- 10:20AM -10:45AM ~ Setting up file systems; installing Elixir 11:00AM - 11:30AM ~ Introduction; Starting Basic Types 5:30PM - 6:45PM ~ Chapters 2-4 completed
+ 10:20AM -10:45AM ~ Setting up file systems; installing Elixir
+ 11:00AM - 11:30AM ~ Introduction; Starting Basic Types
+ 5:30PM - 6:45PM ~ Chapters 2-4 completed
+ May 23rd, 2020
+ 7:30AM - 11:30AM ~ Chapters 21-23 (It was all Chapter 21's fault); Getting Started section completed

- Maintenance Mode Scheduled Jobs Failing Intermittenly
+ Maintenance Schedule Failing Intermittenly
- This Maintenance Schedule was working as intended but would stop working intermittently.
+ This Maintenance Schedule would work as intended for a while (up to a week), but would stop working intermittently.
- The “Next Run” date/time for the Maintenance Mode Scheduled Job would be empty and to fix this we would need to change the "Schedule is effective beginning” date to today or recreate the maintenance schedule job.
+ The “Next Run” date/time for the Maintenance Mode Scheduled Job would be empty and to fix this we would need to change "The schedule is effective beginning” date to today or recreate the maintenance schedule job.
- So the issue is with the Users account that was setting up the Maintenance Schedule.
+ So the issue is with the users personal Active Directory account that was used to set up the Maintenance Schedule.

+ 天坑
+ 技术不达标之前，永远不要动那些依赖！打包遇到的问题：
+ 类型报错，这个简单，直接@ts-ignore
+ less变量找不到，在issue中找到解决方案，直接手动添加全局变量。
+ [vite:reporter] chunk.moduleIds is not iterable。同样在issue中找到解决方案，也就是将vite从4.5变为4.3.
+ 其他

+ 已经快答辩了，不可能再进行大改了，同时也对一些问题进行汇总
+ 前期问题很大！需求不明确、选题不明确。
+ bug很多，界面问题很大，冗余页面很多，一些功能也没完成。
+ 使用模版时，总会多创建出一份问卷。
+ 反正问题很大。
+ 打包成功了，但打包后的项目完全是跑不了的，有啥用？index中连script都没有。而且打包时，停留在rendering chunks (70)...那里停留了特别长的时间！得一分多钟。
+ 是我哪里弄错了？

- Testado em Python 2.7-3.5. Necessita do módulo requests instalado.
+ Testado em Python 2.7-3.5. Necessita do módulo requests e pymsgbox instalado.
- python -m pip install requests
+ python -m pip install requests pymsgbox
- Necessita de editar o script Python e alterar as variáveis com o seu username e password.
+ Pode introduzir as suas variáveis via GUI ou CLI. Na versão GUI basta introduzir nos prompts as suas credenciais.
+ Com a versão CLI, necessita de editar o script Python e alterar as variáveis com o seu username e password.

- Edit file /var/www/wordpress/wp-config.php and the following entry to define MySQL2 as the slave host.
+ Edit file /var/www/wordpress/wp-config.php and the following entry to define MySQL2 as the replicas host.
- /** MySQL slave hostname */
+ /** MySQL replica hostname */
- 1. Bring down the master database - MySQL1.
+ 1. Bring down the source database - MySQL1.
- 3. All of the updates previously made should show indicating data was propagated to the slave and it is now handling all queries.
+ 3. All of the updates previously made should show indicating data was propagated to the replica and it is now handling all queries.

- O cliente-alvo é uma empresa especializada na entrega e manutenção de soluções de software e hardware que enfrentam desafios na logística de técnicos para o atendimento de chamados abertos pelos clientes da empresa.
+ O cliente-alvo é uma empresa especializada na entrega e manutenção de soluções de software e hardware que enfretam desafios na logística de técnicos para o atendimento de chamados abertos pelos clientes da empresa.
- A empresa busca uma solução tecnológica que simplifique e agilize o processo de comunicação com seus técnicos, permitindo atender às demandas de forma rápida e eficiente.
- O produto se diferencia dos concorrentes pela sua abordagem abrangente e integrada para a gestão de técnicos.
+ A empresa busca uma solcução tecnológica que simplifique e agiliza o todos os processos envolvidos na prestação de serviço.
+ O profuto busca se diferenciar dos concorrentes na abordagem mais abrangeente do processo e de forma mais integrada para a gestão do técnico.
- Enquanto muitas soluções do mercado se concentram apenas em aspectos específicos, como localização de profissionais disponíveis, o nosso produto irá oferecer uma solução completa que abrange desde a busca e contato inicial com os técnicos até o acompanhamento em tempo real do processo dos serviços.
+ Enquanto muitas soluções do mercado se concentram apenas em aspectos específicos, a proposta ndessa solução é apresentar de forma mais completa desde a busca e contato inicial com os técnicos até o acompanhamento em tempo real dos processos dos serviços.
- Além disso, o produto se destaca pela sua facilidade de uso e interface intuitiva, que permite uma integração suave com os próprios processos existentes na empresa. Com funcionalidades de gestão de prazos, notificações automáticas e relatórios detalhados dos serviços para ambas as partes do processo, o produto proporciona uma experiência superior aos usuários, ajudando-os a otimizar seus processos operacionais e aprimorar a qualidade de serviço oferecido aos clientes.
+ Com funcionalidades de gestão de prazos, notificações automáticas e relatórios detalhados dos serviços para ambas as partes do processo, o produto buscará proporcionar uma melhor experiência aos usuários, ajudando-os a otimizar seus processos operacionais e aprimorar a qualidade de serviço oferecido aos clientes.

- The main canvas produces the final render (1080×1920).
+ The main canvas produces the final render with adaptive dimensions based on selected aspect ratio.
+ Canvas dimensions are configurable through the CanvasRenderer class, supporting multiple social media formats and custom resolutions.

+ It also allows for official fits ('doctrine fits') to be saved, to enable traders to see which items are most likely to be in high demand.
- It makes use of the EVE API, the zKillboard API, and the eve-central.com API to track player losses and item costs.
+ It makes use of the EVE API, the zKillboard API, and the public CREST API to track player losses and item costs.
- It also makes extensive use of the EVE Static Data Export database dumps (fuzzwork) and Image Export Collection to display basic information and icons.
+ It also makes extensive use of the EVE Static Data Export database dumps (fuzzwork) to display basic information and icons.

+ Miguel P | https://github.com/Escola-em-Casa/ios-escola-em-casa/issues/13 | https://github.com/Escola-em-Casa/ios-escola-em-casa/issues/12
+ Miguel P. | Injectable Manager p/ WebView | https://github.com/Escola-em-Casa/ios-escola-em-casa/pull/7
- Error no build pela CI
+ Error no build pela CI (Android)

■ ■ ■

For each line above that includes "muitas", make a copy.

- Enquanto muitas soluções do mercado se concentram apenas em aspectos específicos, como localização de profissionais disponíveis, o nosso produto irá oferecer uma solução completa que abrange desde a busca e contato inicial com os técnicos até o acompanhamento em tempo real do processo dos serviços.
+ Enquanto muitas soluções do mercado se concentram apenas em aspectos específicos, a proposta ndessa solução é apresentar de forma mais completa desde a busca e contato inicial com os técnicos até o acompanhamento em tempo real dos processos dos serviços.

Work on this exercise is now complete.